Women’s Wear Daily reported that Chanel is cutting short at midpoint its planned six-city “Mobile Art” tour of the futuristic pod designed by Zaha Hadid to display Chanel-commissioned art that was “inspired by Chanel’s classic…quilted-style chain handbag” (above).
Even Chanel designer Karl Lagerfeld apparently regarded the “inspired” art as uninspired. According to WWD, he commented that he had wanted to scrap the most recent stop of the tour, New York, unless New York artists were substituted (they weren’t) for the international group of artists who had inaugurated the tour.
Lagerfeld told WWD:
I always thought the building was a sculpture. I prefer it empty.

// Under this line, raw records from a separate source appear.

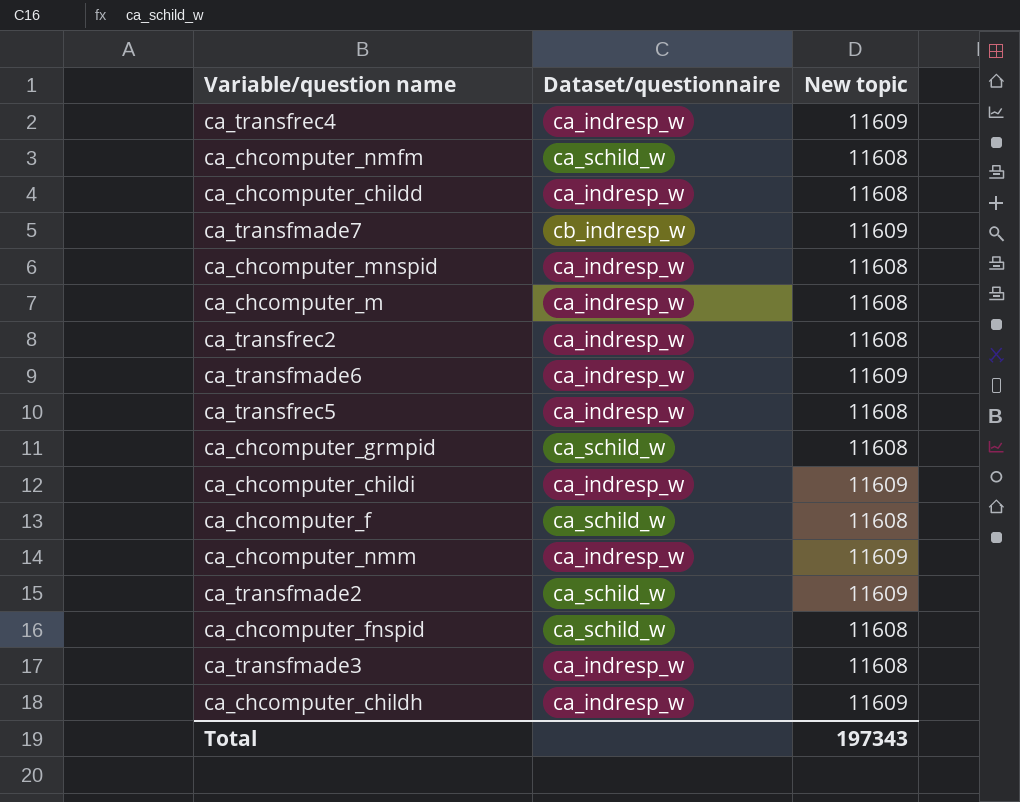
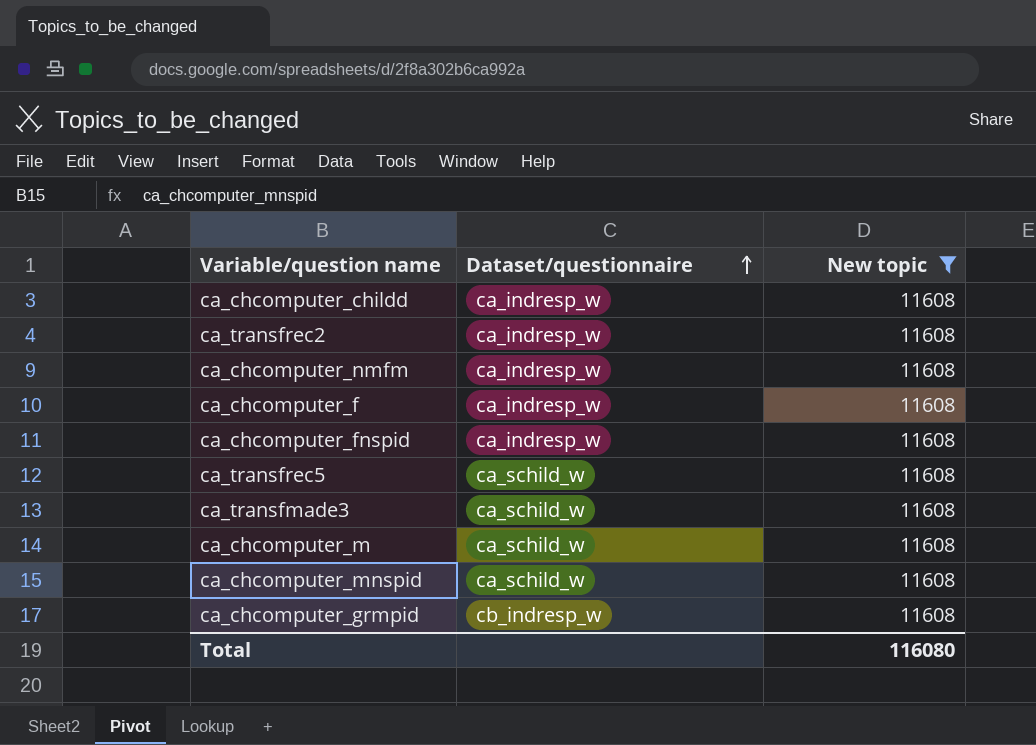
filter: none -> New topic = 11608
row order: none -> Dataset/questionnaire ascending
ca_chcomputer_nmfm | Dataset/questionnaire: ca_schild_w -> ca_indresp_w
ca_chcomputer_f | Dataset/questionnaire: ca_schild_w -> ca_indresp_w
ca_chcomputer_fnspid | Dataset/questionnaire: ca_schild_w -> ca_indresp_w
ca_transfrec5 | Dataset/questionnaire: ca_indresp_w -> ca_schild_w
ca_transfmade3 | Dataset/questionnaire: ca_indresp_w -> ca_schild_w
ca_chcomputer_m | Dataset/questionnaire: ca_indresp_w -> ca_schild_w
ca_chcomputer_mnspid | Dataset/questionnaire: ca_indresp_w -> ca_schild_w
ca_chcomputer_grmpid | Dataset/questionnaire: ca_schild_w -> cb_indresp_w
Total | New topic: 197343 -> 116080

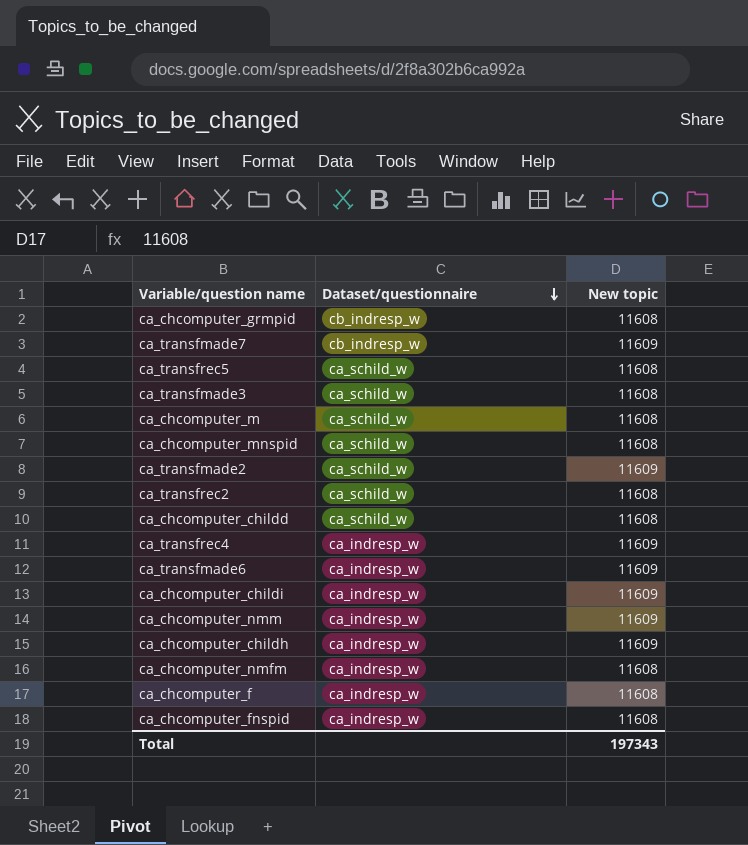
filter: New topic = 11608 -> none
row order: Dataset/questionnaire ascending -> Dataset/questionnaire descending
ca_transfrec2 | Dataset/questionnaire: ca_indresp_w -> ca_schild_w
ca_chcomputer_childd | Dataset/questionnaire: ca_indresp_w -> ca_schild_w
Total | New topic: 116080 -> 197343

Having already induced the Metropolitan Museum to compromise its curatorial integrity with a 2005 Chanel exhibition that, as I said in my NY Times Op-Ed piece, “was as much as an advertisement for Mr. Lagerfeld as a paean to Coco,” Karl this past October and November made an even more unseemly commercial incursion into public land in Central Park for a pretentious, high-priced commercial promotion of Chanel handbags, called by NY Times architecture critic Nicolai Ouroussoff, “a dubious undertaking [that] might have seemed indulgent a year ago,” but today “looks delusional.”
In both cases, the hosting venues should have known better.
Here’s what a Chanel spokesperson told WWD:
Considering the current economic crisis, we decided it was best to
stop the project. We will be concentrating
on strategic growth investments.
Like a new line of quilted and chained handbags, perhaps?